The Nurses Union at Lehigh Valley Hospital-Schuylkill has filed unfair labor charges against the hospital and the Lehigh Valley Health Network. This comes after the union cited issues with understaffing and unfair treatment. (Courtesy of @HospitalNurses on Twitter)

Nurses Union files unfair labor charges against Lehigh Valley Health Network


Schuylkill Hospital Nurses United Union is engaging in contract negotiations with Lehigh Valley Health Network after citing issues with understaffing and unfair treatment. 

The Nurses Union is working with business representative Seth Goldstein to engage in bargaining discussions to fix problems present in the hospital. 

Goldstein and the Nurse’s Union have filed unfair labor charges to the National Labor Relations Board against Lehigh Valley Hospital-Schuylkill and the joint-employer Lehigh Valley Health Network. 

Chrissy Newton and Brandee Siegfried said Schuylkill has had issues retaining nurses and has experienced staffing shortages. 

Siegfried and Newton have both been nurses in Schuylkill County for the past 18 years. 

Siegfried said there have been nurses from her unit who left to work outside of the Lehigh Valley Health Network. 

The hospital has tried to respond to the staffing shortages by blocking beds that are available for patients. According to Siegfried, there are only two nurses available for the six rooms in the intensive care unit. 

“The pandemic did not cause these problems in healthcare, it exposed them,” Newton said. 

According to Newton and Siegfried, the psychiatric hospital is facing safety concerns as well. While there is a security guard present, they are often used as a messenger to the main hospital building. There are times where nurses are left with patients who could be violent or suicidal without adequate security, Newton and Seigfried said. 

“As nurses we are tired, emotionally and physically,” Newton said. “We’re upset, mad and actually embarrassed that these health networks are failing us. We just want to do our job and do it safely.”

The Schuylkill Hospital is a mixed hospital, meaning it is filled with union and nonunion nurses. Newton and Siegfried said the hospital has created an unhealthy work environment due to unequal treatment. 

Nonunion nurses have been given small bonuses, ranging from $500 to $800 the past few years, and extra days off that the union nurses do not receive. The hospital labels the bonuses as “shared success bonuses,” which the union nurses do not apply for because of their collective bargaining agreement. 

“This causes anger because everyone has shared in that success of the building, the hospital and the community,” Siegfried said. 

Goldstein said Schuylkill has capped hourly wages to $42.70 an hour and has taken away incremental pay increases. 

He also noted that Schuylkill contributes three percent to a defined contribution pension for the nurses while nurses at Cedar Crest Hospital receive six percent. 

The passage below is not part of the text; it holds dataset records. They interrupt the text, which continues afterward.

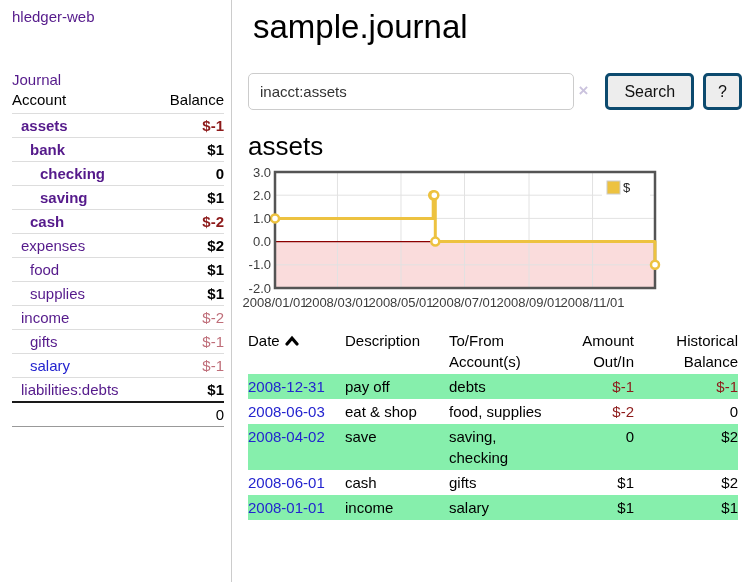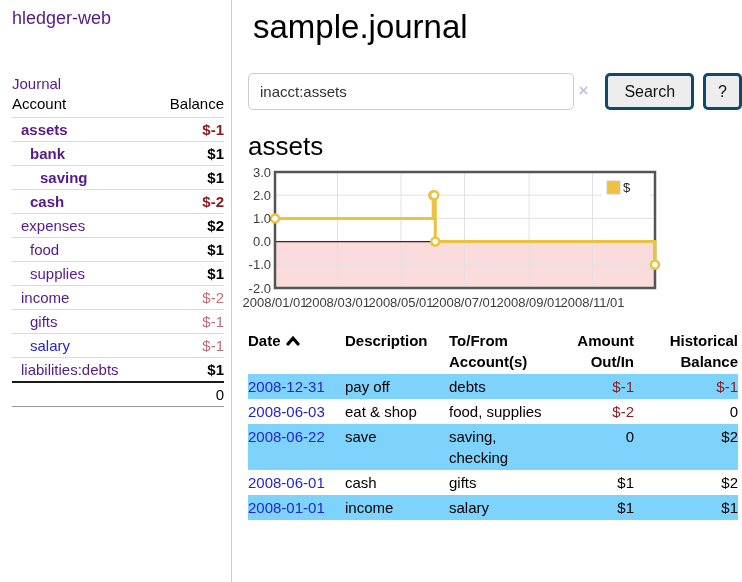--- a/index.html
+++ b/index.html
@@ -7,21 +7,21 @@
   body {
     width:742px; height:582px; overflow:hidden; position:relative;
     background:#fff; color:#000;
     font-family:"Liberation Sans", sans-serif;
   }
   a { cursor:pointer; text-decoration:none; }
 
   
   .sidebar { position:absolute; left:0; top:0; width:232px; height:582px;
              border-right:1px solid #ccc; padding:0 7px 0 12px; }
-  .brand { display:block; margin-top:8px; font-size:18px; color:#551a8b; }
+  .brand { display:block; margin-top:8px; font-size:15px; color:#551a8b; }
   .nav-journal { display:block; margin-top:46px; font-size:15px; color:#551a8b; }
   table.accounts { width:100%; border-collapse:collapse; font-size:15px; }
   .accounts th { font-weight:normal; text-align:left; padding:3px 0 5px; }
   .accounts th.bal-h { text-align:right; }
   .accounts td { padding:2px 0; line-height:19px; border-top:1px solid #ddd; }
   .accounts td.bal { text-align:right; font-weight:bold; }
   .accounts td.bal.negb { color:#8d1a1a; }
   .accounts td.bal.negl { color:#bf6e79; font-weight:normal; }
   .accounts td.ind1 { padding-left:9px; }
   .accounts td.ind2 { padding-left:18px; }
@@ -46,28 +46,28 @@
   h2.acct-head { margin:20px 0 0; font-size:26px; font-weight:500; line-height:32px; }
   .section-label { margin-top:23px; font-size:15px; font-weight:bold; }
 
   svg.chart { display:block; margin-top:7px; overflow:visible; }
   svg text { font-family:"Liberation Sans", sans-serif; }
 
   
   table.txns { border-collapse:collapse; margin-top:13px; font-size:15px; width:490px;
                table-layout:fixed; }
   .txns th { text-align:left; vertical-align:top; padding:2px 10px 2px 0;
-             line-height:21px; font-weight:bold; }
+             line-height:21px; font-weight:normal; }
   .txns td { padding:2px 10px 2px 0; line-height:21px; vertical-align:top; }
   .txns th.r, .txns td.r { text-align:right; }
   .txns th:last-child, .txns td:last-child { padding-right:0; }
   .txns col.c-date { width:97px; } .txns col.c-desc { width:104px; }
   .txns col.c-acct { width:112px; } .txns col.c-amt { width:83px; }
   .txns col.c-bal { width:94px; }
-  .txns tr.stripe { background:#7dd3fc; }
+  .txns tr.stripe { background:#86efac; }
   .txns td.date a { color:#2424cf; }
   .txns td.neg { color:#8d1a1a; }
   .sort-caret { margin-left:5px; }
 </style>
 </head>
 <body>
 
 <div class="sidebar">
   <a class="brand">hledger-web</a>
   <a class="nav-journal">Journal</a>
@@ -79,20 +79,24 @@
       </tr>
     </thead>
     <tbody>
         <tr>
           <td class="ind1"><a style="font-weight: bold;">assets</a></td>
           <td class="bal negb">$-1</td>
         </tr>
         <tr>
           <td class="ind2"><a style="font-weight: bold;">bank</a></td>
           <td class="bal">$1</td>
+        </tr>
+        <tr>
+          <td class="ind3"><a style="font-weight: bold;">checking</a></td>
+          <td class="bal">0</td>
         </tr>
         <tr>
           <td class="ind3"><a style="font-weight: bold;">saving</a></td>
           <td class="bal">$1</td>
         </tr>
         <tr>
           <td class="ind2"><a style="font-weight: bold;">cash</a></td>
           <td class="bal negb">$-2</td>
         </tr>
         <tr>
@@ -214,21 +218,21 @@
           <td class="r neg">$-1</td>
         </tr>
         <tr>
           <td class="date"><a>2008-06-03</a></td>
           <td class="">eat &amp; shop</td>
           <td class="">food, supplies</td>
           <td class="r neg">$-2</td>
           <td class="r">0</td>
         </tr>
         <tr class="stripe">
-          <td class="date"><a>2008-06-22</a></td>
+          <td class="date"><a>2008-04-02</a></td>
           <td class="">save</td>
           <td class="">saving, checking</td>
           <td class="r">0</td>
           <td class="r">$2</td>
         </tr>
         <tr>
           <td class="date"><a>2008-06-01</a></td>
           <td class="">cash</td>
           <td class="">gifts</td>
           <td class="r">$1</td>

“It seems as though the hospital plays us off one another and causes an unhealthy work environment,” Siegfried said. 

Goldstein said no nurses have been fired for union activities. 

According to the charges filed, nurses were told to take off stickers that were pro-union by management because of a “work rule prohibiting union stickers and buttons.” Siegfried pointed out the hypocrisy that there are various other pins and apparel allowed that wouldn’t fit workplace attire rules, but are tolerated. 

“This is targeted against unions and us organizing,” Siegfreid said. “It is an anti-union or union busting environment.”

The charges also stated that LVHN has interrogated their employees about their union activities and has maintained work rules “that prohibit employees from discussing wages, hours, or other terms or conditions of employment.” 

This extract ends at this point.